Bathrooms, vodka pool parties, slipped references and innuendoes – the whole affair became fuel for soap operas from Turkey to Brazil. After the first few days, no one seemed to care whether or not the President had done what he had been accused of. Truth had been subsumed within fiction. The trial of the century had become the first episode of AĹźk, Ĺžehvet ve Gerçek (Love, Lust, and Truth) one of Turkey’s most promising dizis.
Meanwhile the President, accused but not arrested per se was free to roam, and roam he did, taking the podium at campaign events in Georgia, Florida, and Michigan. Not once did this canny carny barker, magnificent Borscht Belt comedian, and top-of-his-game Las Vegas headliner refer directly to the trial or protest his innocence. He was in full bore, high tide evangelical mode.
“This nation of vipers”, he began to a crowd of a thousand supporters in Macon, “have no fangs. They are a nest of garden snakes, little green, slimy invertebrates waiting for flies. They are sexless, godless, trans-whatever political non sequiturs.

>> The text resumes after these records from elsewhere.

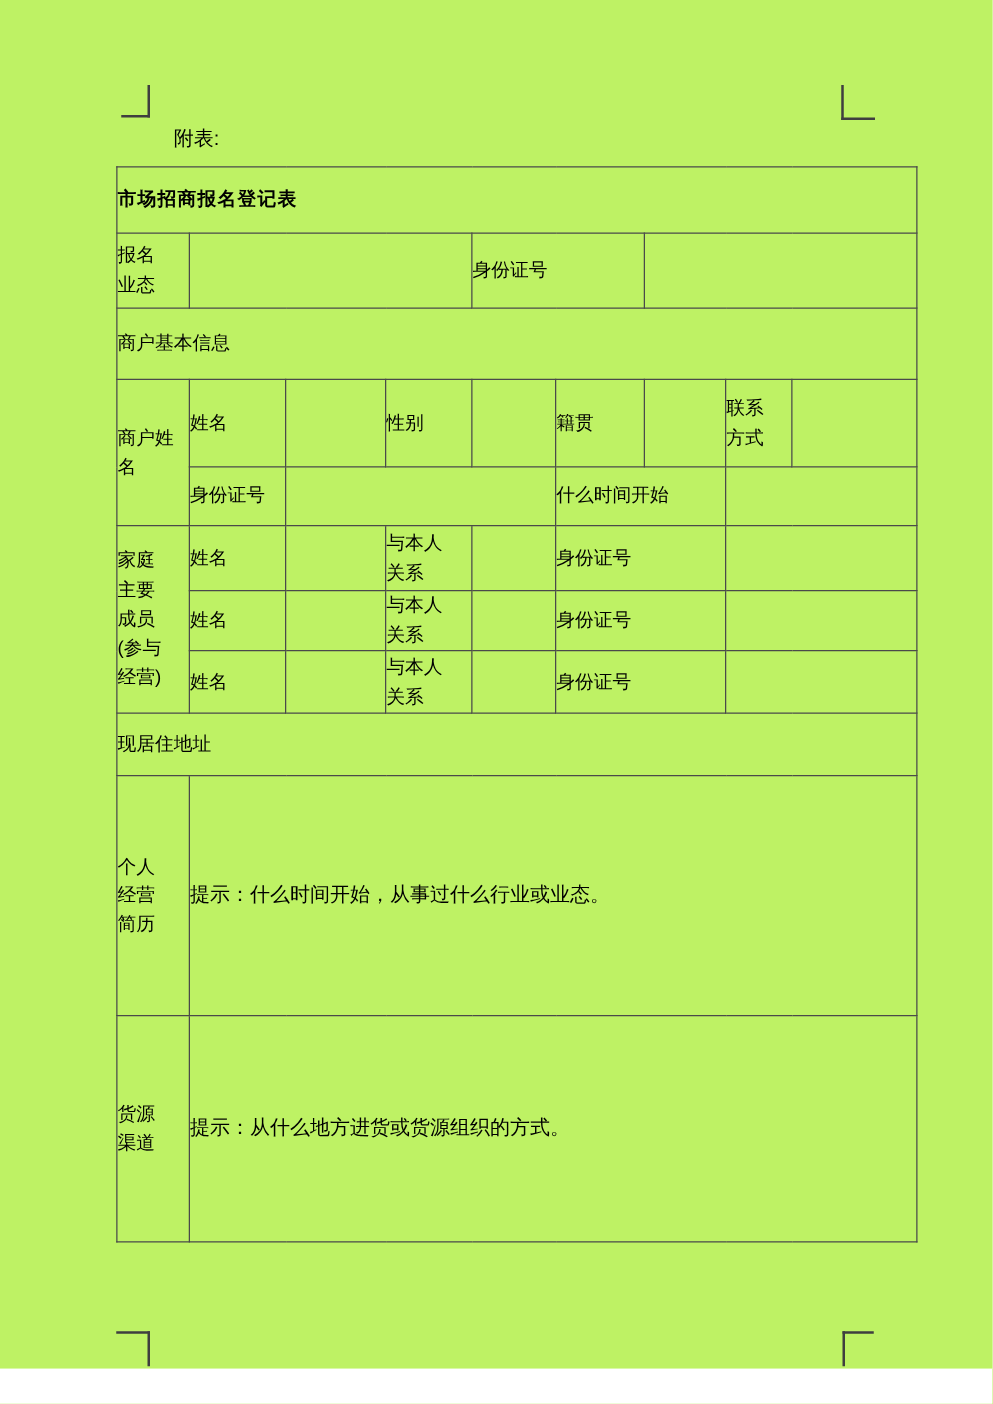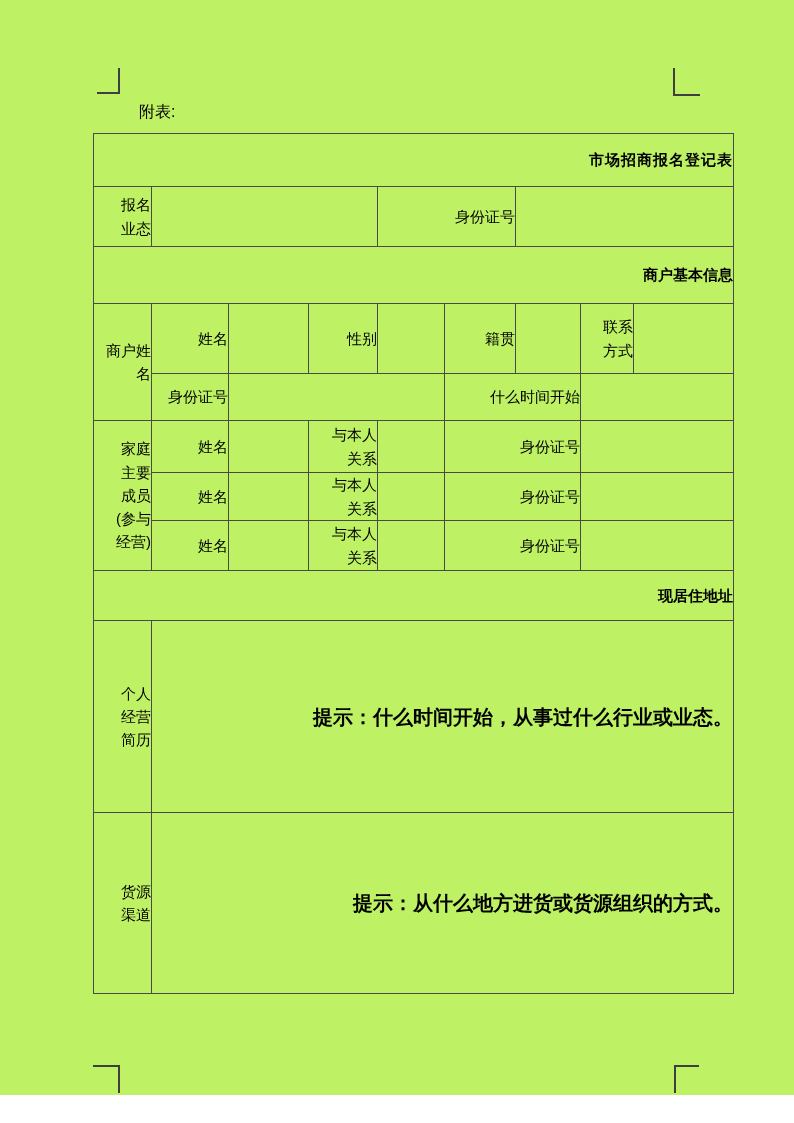--- a/index.html
+++ b/index.html
@@ -37,42 +37,42 @@
     left: 93px;
     top: 133px;
     width: 640px;
     border-collapse: collapse;
     table-layout: fixed;
   }
   table.form td {
     border: 1px solid #4a4a4a;
     font-size: 15px;
     line-height: 1.55;
-    text-align: right;
+    text-align: left;
     vertical-align: middle;
     padding: 0;
     overflow: hidden;
   }
   td.title {
     font-size: 26px;
     font-weight: bold;
     letter-spacing: 1px;
   }
   td.section {
     font-size: 16px;
-    font-weight: bold;
+    font-weight: normal;
   }
   .pre { white-space: pre-line; }
   td.tall { line-height: 1.8; }
   td.hint-cell {
     text-align: left;
     vertical-align: top;
     padding: 4px 8px 0 9px;
   }
-  .hint { font-size: 20px; line-height: 1.4; font-weight: bold; }
+  .hint { font-size: 16px; line-height: 1.4; }
 
   tr.r1  { height: 53px; }
   tr.r2  { height: 60px; }
   tr.r3  { height: 57px; }
   tr.r4  { height: 70px; }
   tr.r5  { height: 47px; }
   tr.r6  { height: 52px; }
   tr.r7  { height: 48px; }
   tr.r8  { height: 50px; }
   tr.r9  { height: 50px; }

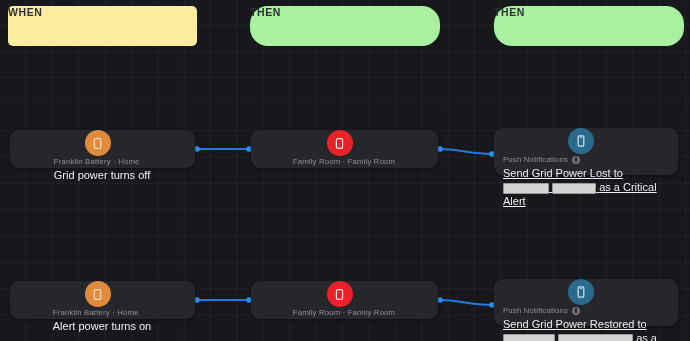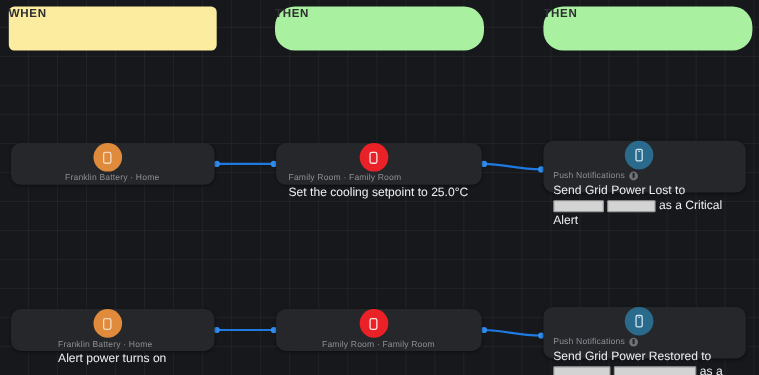--- a/index.html
+++ b/index.html
@@ -92,20 +92,21 @@
     font-size: 11px;
     color: #eceef1;
     line-height: 15px;
     white-space: nowrap;
     margin-top: 1px;
   }
 
   .node-title.wrap {
     white-space: normal;
     line-height: 14px;
+    text-decoration: underline;
   }
 
   
   .redact {
     display: inline-block;
     background: #d3d3d3;
     border: 1px solid #9a9a9a;
     vertical-align: middle;
     border-radius: 1px;
     height: 11px;
@@ -178,34 +179,34 @@
   <div id="node-r1c1" class="node">
     <div class="node-icon ic-orange">
       <svg width="13" height="13" viewBox="0 0 13 13" aria-hidden="true">
         <rect x="3.2" y="1.6" width="6.6" height="9.8" rx="1.6" fill="none" stroke="#f7dcc0" stroke-width="1.2"></rect>
       </svg>
     </div>
     <div class="node-body">
       <div class="node-sub">
         <span>Franklin Battery · Home</span>
       </div>
+      <div class="node-title">Grid power turns off</div>
     </div>
   </div>
 
   <div id="node-r1c2" class="node">
     <div class="node-icon ic-red">
       <svg width="13" height="13" viewBox="0 0 13 13" aria-hidden="true">
         <rect x="3.4" y="1.6" width="6.2" height="9.8" rx="1.6" fill="none" stroke="#ffe2e2" stroke-width="1.2"></rect>
       </svg>
     </div>
     <div class="node-body">
       <div class="node-sub">
         <span>Family Room · Family Room</span>
       </div>
-      <div class="node-title">Set the cooling setpoint to 25.0°C</div>
     </div>
   </div>
 
   <div id="node-r1c3" class="node">
     <div class="node-icon ic-teal">
       <svg width="14" height="14" viewBox="0 0 14 14" aria-hidden="true">
         <rect x="4.2" y="1.8" width="5.6" height="10.4" rx="1.3" fill="none" stroke="#cfe6f2" stroke-width="1.2"></rect>
         <rect x="5.9" y="3.1" width="2.2" height="0.8" rx="0.4" fill="#cfe6f2"></rect>
       </svg>
     </div>

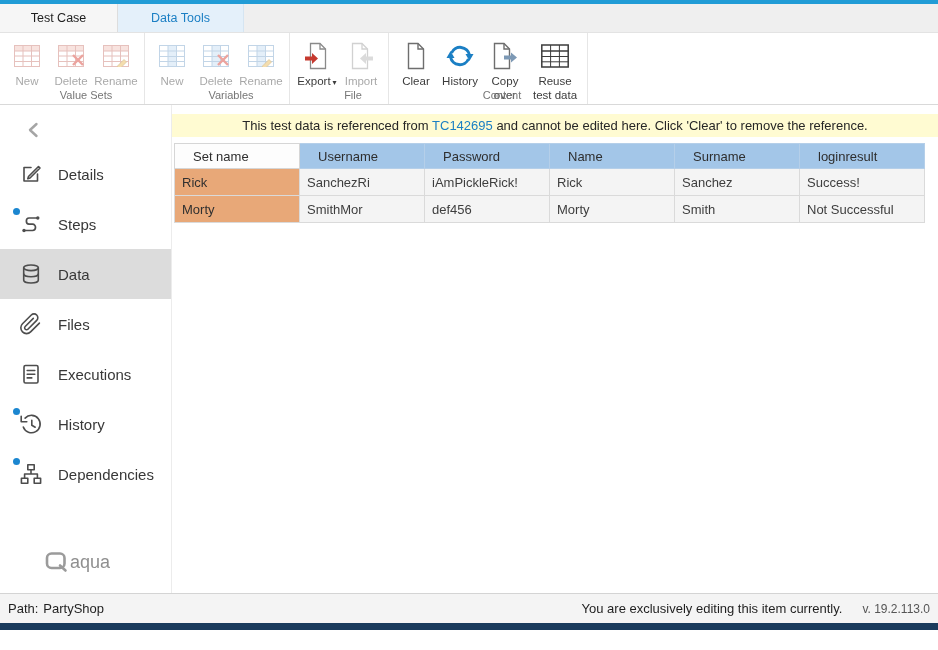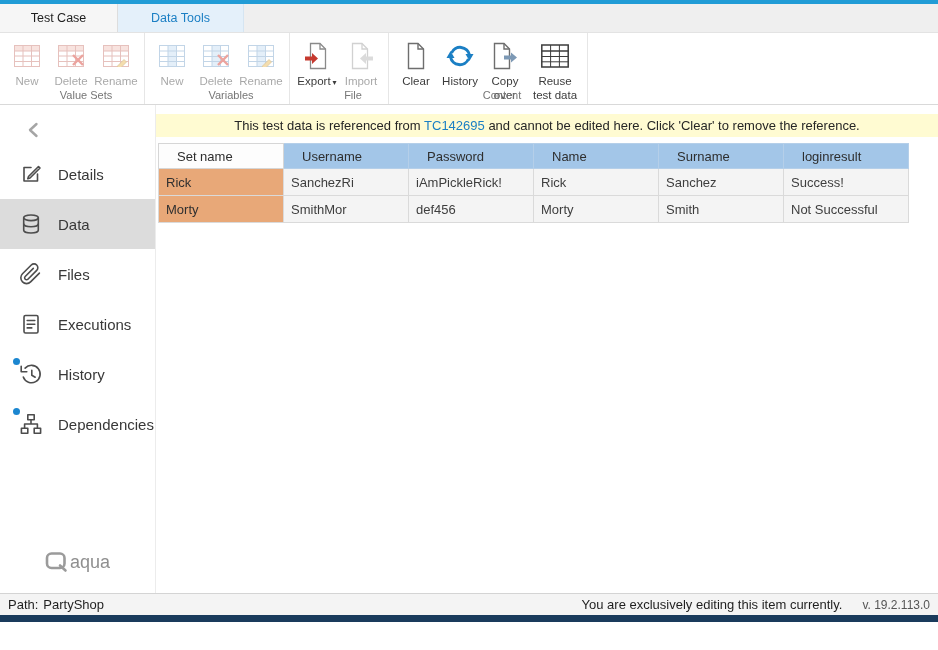--- a/index.html
+++ b/index.html
@@ -20,40 +20,40 @@
   .rbtn { display: flex; flex-direction: column; align-items: center; padding: 2px 2px 0; min-width: 44px; max-width: 56px; font-size: 11.5px; color: #3c3c3c; text-align: center; line-height: 1.2; cursor: pointer; }
   .rbtn.w44 { max-width: 46px; }
   .rbtn.w52 { max-width: 54px; }
   .rbtn .icn { height: 30px; display: flex; align-items: center; justify-content: center; margin-bottom: 4px; }
   .rbtn.disabled { opacity: .45; cursor: default; }
   .rlabel { display: inline; }
   .caret { font-size: 8px; margin-left: 2px; color: #3c3c3c; }
   .glabel { position: absolute; left: 8px; right: 0; bottom: 3px; text-align: center; font-size: 11px; color: #767676; padding-left: 20px; }
 
   .main { display: flex; height: 488px; flex: 0 0 auto; }
-  .sidebar { width: 156px; flex: 0 0 auto; border-right: 1px solid #ececec; display: flex; flex-direction: column; background: #fff; }
+  .sidebar { width: 172px; flex: 0 0 auto; border-right: 1px solid #ececec; display: flex; flex-direction: column; background: #fff; }
   .back-btn { padding: 16px 0 10px 24px; cursor: pointer; }
   .nav { flex: 1; }
   .nav-item { height: 50px; display: flex; align-items: center; padding-left: 19px; gap: 15px; font-size: 15px; color: #383838; cursor: pointer; }
   .nav-item.selected { background: #dcdcdc; }
   .iwrap { position: relative; width: 24px; height: 24px; flex: 0 0 auto; }
   .dot { position: absolute; top: -4px; left: -6px; width: 7px; height: 7px; border-radius: 50%; background: #1b86d0; }
   .logo-row { display: flex; align-items: center; gap: 0; padding: 0 0 20px 44px; color: #8f8f8f; font-size: 18px; }
 
   .content { flex: 1; background: #fff; overflow: hidden; }
   .banner { margin-top: 9px; background: #fffbd2; padding: 4px 6px; font-size: 13px; text-align: center; color: #262626; white-space: nowrap; }
   .banner .link { color: #1b7fc4; cursor: pointer; }
 
   .grid { margin: 6px 0 0 2px; border-collapse: collapse; table-layout: fixed; width: 750px; font-size: 13px; }
   .grid th { height: 25px; font-weight: 400; text-align: left; padding: 0 0 0 18px; border: 1px solid #d6d6d6; color: #2e2e2e; background: #fdfdfd; overflow: hidden; white-space: nowrap; }
   .grid th.blue { background: #a3c6e8; border-color: #b5cfe9; }
   .grid td { height: 27px; padding: 0 0 0 7px; border: 1px solid #dadada; background: #f4f4f4; color: #3e3e3e; overflow: hidden; white-space: nowrap; }
   .grid td.set { background: #e8a878; color: #303030; }
 
-  .statusbar { height: 22px; flex: 0 0 auto; border-top: 1px solid #d4d4d4; background: #f4f4f4; display: flex; align-items: center; padding: 0 8px; font-size: 13px; color: #1f1f1f; }
+  .statusbar { height: 30px; flex: 0 0 auto; border-top: 1px solid #d4d4d4; background: #f4f4f4; display: flex; align-items: center; padding: 0 8px; font-size: 13px; color: #1f1f1f; }
   .sb-path { display: flex; gap: 5px; }
   .spacer { flex: 1; }
   .sb-msg { margin-right: 20px; }
   .sb-ver { font-size: 12px; color: #555; }
   .bottom-accent { height: 7px; flex: 0 0 auto; background: #1a3b5c; }
 
   svg { display: block; }
 </style>
 </head>
 <body>
@@ -260,20 +260,31 @@
       </div>
       <nav class="nav">
         <div class="nav-item">
           <span class="iwrap">
             <svg width="24" height="24" viewBox="0 0 24 24" fill="none" stroke="#4d4d4d" stroke-width="1.6" stroke-linecap="round" stroke-linejoin="round">
                 <path d="M12 5.5 H5 V19 H18.5 V12"></path>
                 <path d="M9.5 14.5 L19.5 4.5 L21 6 L11 16 L8.8 16.7 Z"></path>
               </svg>
           </span>
           <span>Details</span>
+        </div>
+        <div class="nav-item">
+          <span class="iwrap">
+            <span class="dot"></span>
+            <svg width="24" height="24" viewBox="0 0 24 24" fill="none" stroke="#4d4d4d" stroke-width="1.7" stroke-linecap="round" stroke-linejoin="round">
+                <path d="M5.5 18.5 H13.5 C17.5 18.5 17.5 12.2 13.5 12.2 H10 C6.5 12.2 6.5 6 10 6 H18"></path>
+                <circle cx="5" cy="18.5" r="1.7" fill="#4d4d4d" stroke="none"></circle>
+                <circle cx="18.8" cy="6" r="1.7" fill="#4d4d4d" stroke="none"></circle>
+              </svg>
+          </span>
+          <span>Steps</span>
         </div>
         <div class="nav-item selected">
           <span class="iwrap">
             <svg width="24" height="24" viewBox="0 0 24 24" fill="none" stroke="#4d4d4d" stroke-width="1.6" stroke-linecap="round" stroke-linejoin="round">
                 <ellipse cx="12" cy="5.8" rx="7.3" ry="2.8"></ellipse>
                 <path d="M4.7 5.8 V12 c0 1.55 3.27 2.8 7.3 2.8 s7.3 -1.25 7.3 -2.8 V5.8"></path>
                 <path d="M4.7 12 V18.2 c0 1.55 3.27 2.8 7.3 2.8 s7.3 -1.25 7.3 -2.8 V12"></path>
               </svg>
           </span>
           <span>Data</span>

Irrelevant, meaningless, dumpster-ready supernumeraries ”
He was on a roll, and the media caught all of it. “Accused Criminal Panders To MAGA”, shouted MSNBC, and thousands of viewers tuned in, some in a fit of expected righteous indignation, but most to see a Superhero in his prime. In Mississippi he heralded the end of the woke generation – “an era of deformed ideas, twisted policies, and comic book fantasy”. Had his supporters been able to send him back to Florida on Cleopatra’s regal float, they would have paid the freight.
It was conflation of epic proportions. The show trial trying Donald Trump became the Barnum & Bailey big top, the Borscht Belt vaudevillian stage, Hollywood sets, and Las Vegas runways all rolled up into one. If the Democratic Puritan deacons were intent on temperate, legitimate, accusatory justice, they had another thing coming. The President would win on all courts – in the judicial one and far more importantly, on the streets of the city.
No one had ever paid attention to what said, only what he meant. No matter how high-falutin’ his oratory, no matter how exaggerated his claims or intemperate his charges, his supporters knew what he meant. The loved him for sticking it to the woke claques of Washington, for calling out all shameless posturing, and for having the balls to say what he thought, This time it would be no different. The President would not only have his day in court, he would have his day, a day of bombast and complete, utter disregard for the cant and sanctimony of official Washington.
He would win the trial, win the presidency, and take back America.